Em que parte da história evolutiva está escrito que a lei de Amor não rege a tudo e todos os seres? Em que parte está escrito que Deus criou almas para caminharem sozinhas, sem doação de amor um ao outro? Em que parte podemos acreditar que Deus é tão punitivo que não criou seus filhos para se unirem? Somos reflexos uns dos outros, somos seres aprendendo a amar em proporções cada vez maiores e isto é tudo aquilo que recebemos do Criador, um presente constante que cresce a cada segundo em nossas vidas! Através do pensamento construímos nossas histórias, nossos projetos amorosos baseados no Evangelho condutor de todos os seres. Somos amor desde que nascemos e continuaremos a ser para todo o sempre. Deus exala amor por todos seus filhos, e precisa de todos dentro Dele, pois caso isso não fosse possível, Ele não existiria, pois o amor deixaria de existir como norma condutora da vida. História se cruzam entre paixão, sexo, continuidade da vida, porém o amor é a realeza bendita que agimos por contemplação, por alimentação, por sustento um do outro. Compactuar o amor é movimentar Deus em nós a todo instante. Aprenderemos a movimentar a reprodução sem o fenômeno sexual futuramente, mas o amor nunca deixará de existir em nossa intimidade gerenciando a nossa respiração. Partilhamos e temos a necessidade de partilhar com almas que construímos uma história e onde o amor foi desabrochado de uma forma encantadora, onde é refletido o aroma campestre, onde o sabor se torna adocicado, onde a libertação do ser se torna por inteiro, pois ele transforma toda dor em alivio, todo cansaço em refazimento, todo desanimo em coragem, ele é o liquido precioso que corre em nossas veias e que toma conta de nós quando pactuamos com outro ser.

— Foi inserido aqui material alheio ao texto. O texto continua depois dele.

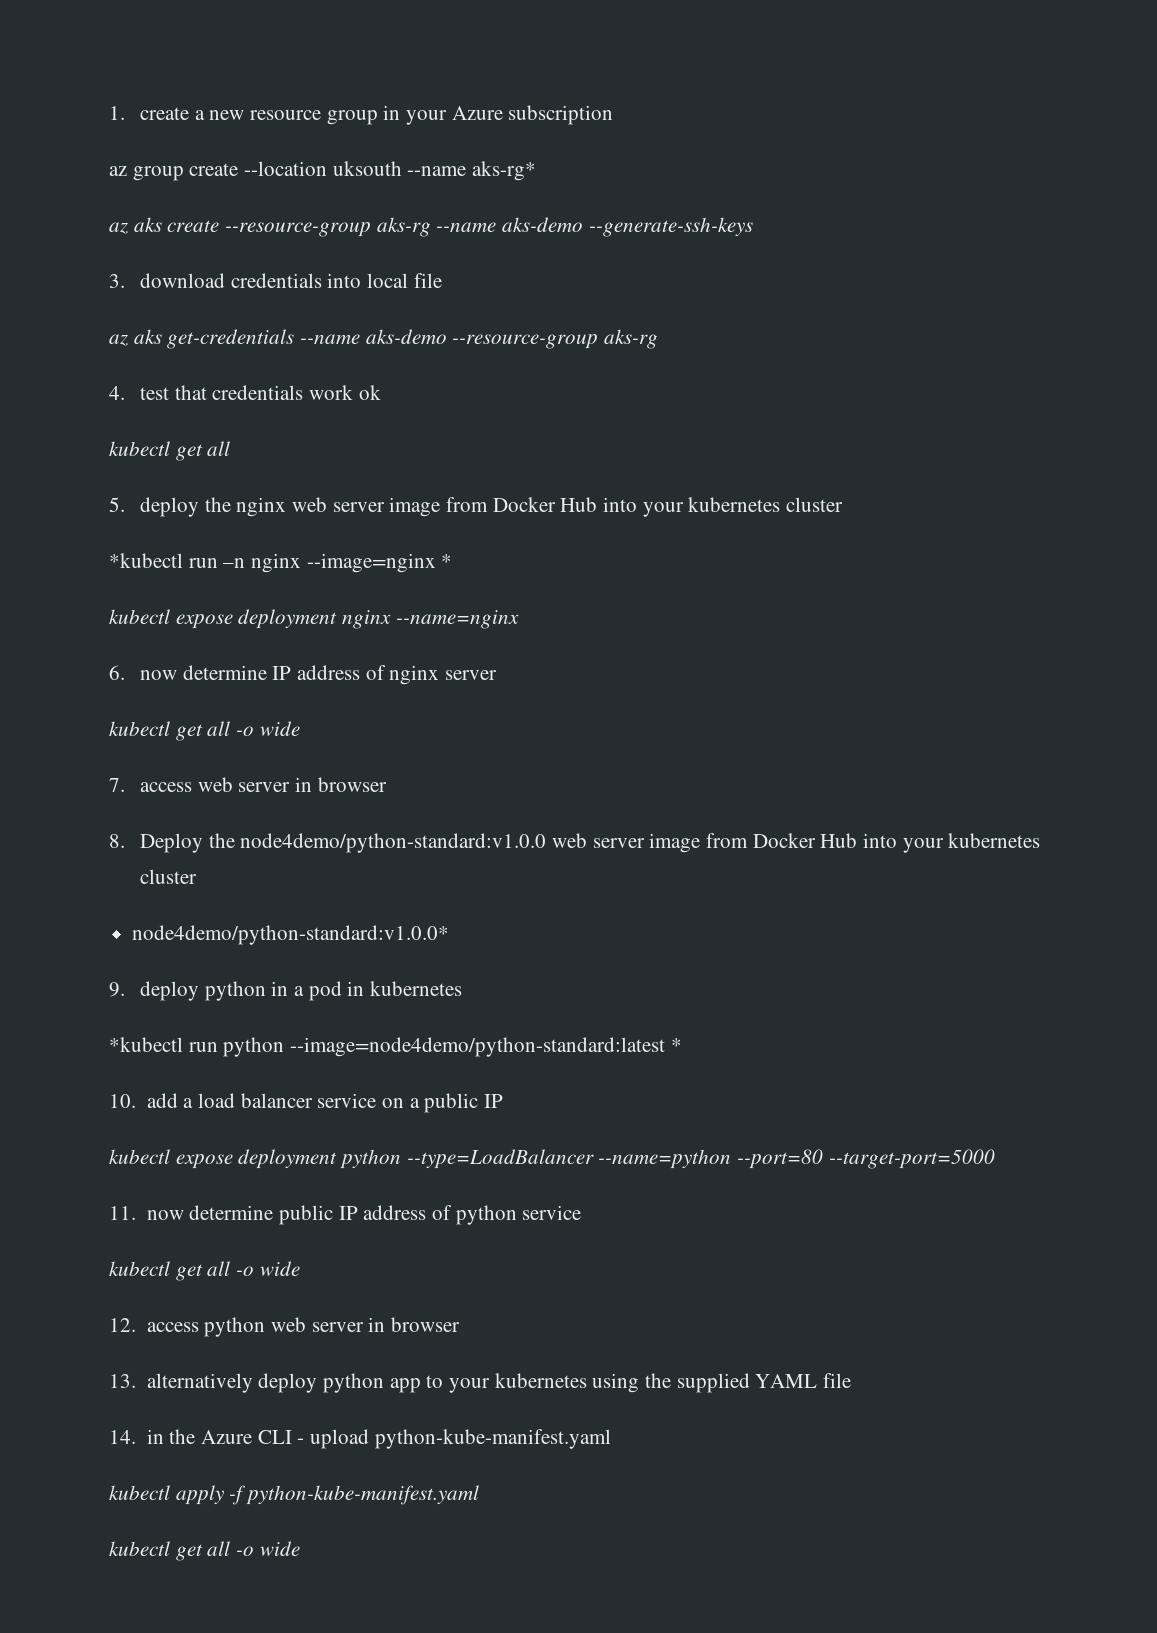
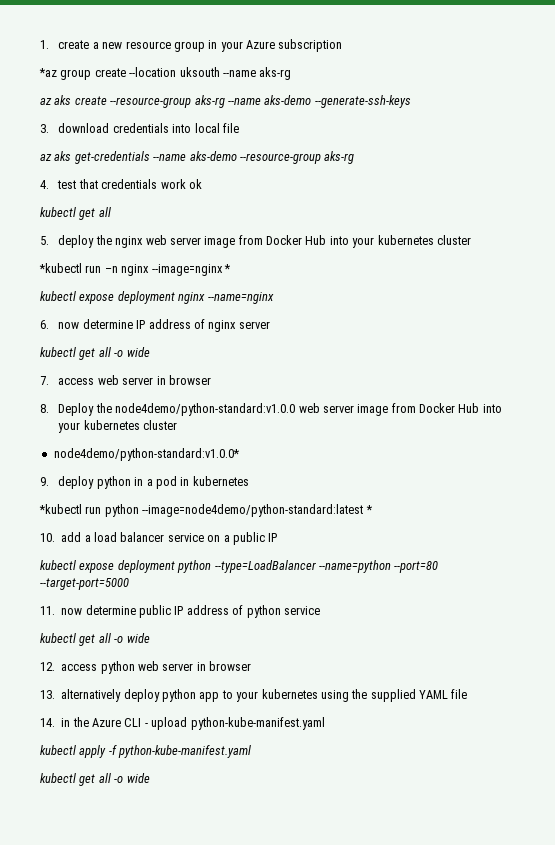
- az group create --location uksouth --name aks-rg*
+ *az group create --location uksouth --name aks-rg

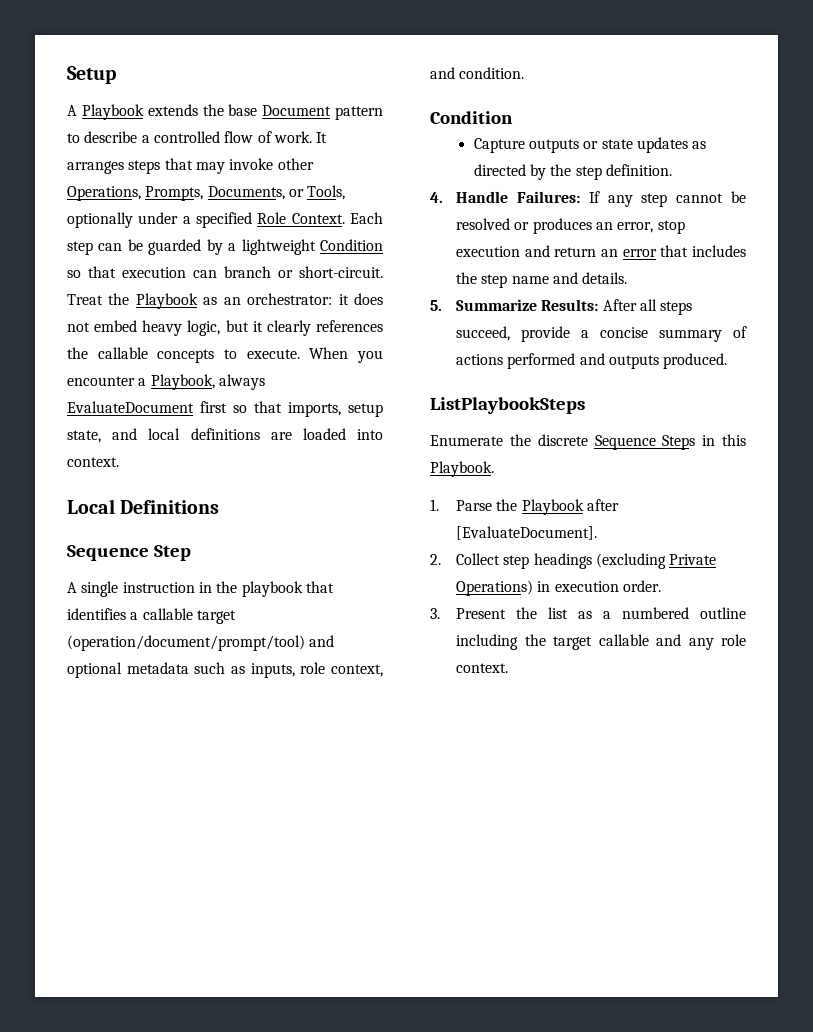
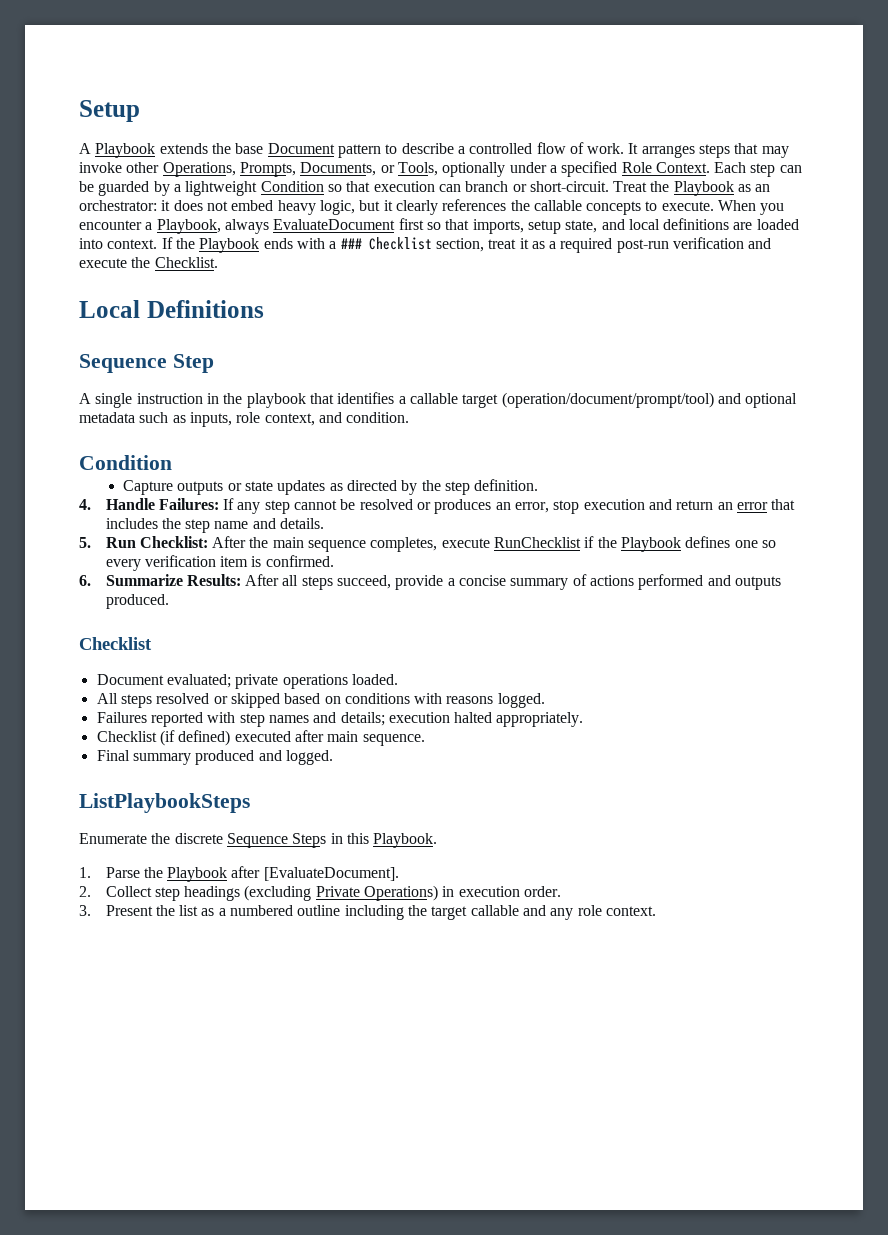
+ If the Playbook ends with a ### Checklist section, treat it as a required post-run verification and execute the Checklist.
- 5. Summarize Results: After all steps succeed, provide a concise summary of actions performed and outputs produced.
+ 5. Run Checklist: After the main sequence completes, execute RunChecklist if the Playbook defines one so every verification item is confirmed.
+ 6. Summarize Results: After all steps succeed, provide a concise summary of actions performed and outputs produced.
+ Checklist
+ Document evaluated; private operations loaded.
+ All steps resolved or skipped based on conditions with reasons logged.
+ Failures reported with step names and details; execution halted appropriately.
+ Checklist (if defined) executed after main sequence.
+ Final summary produced and logged.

Viver uma vida não significa viver a complexidade de todas. Necessitamos de experiências e auxiliar a todos que conosco caminham. Estamos cercados de seres que ainda engatinham pelo sentimento mesquinho da posse, da insensatez, da falta de respeito um ao outro, da sexualidade desenfreada, das paixões que levam o homem ao suicídio, ao abandono interior, por colocar no outro ser um peso enorme de tê-lo como propriedade, ou seja, a ignorância ainda tomando conta da situação. Com os estudos árduos, a exemplificação constante, o desabrochar do amor se torna cada vez mais lúcido em nós. Nunca esqueça que as partículas do Criador são puro amor e todos temos elas dentro de nós.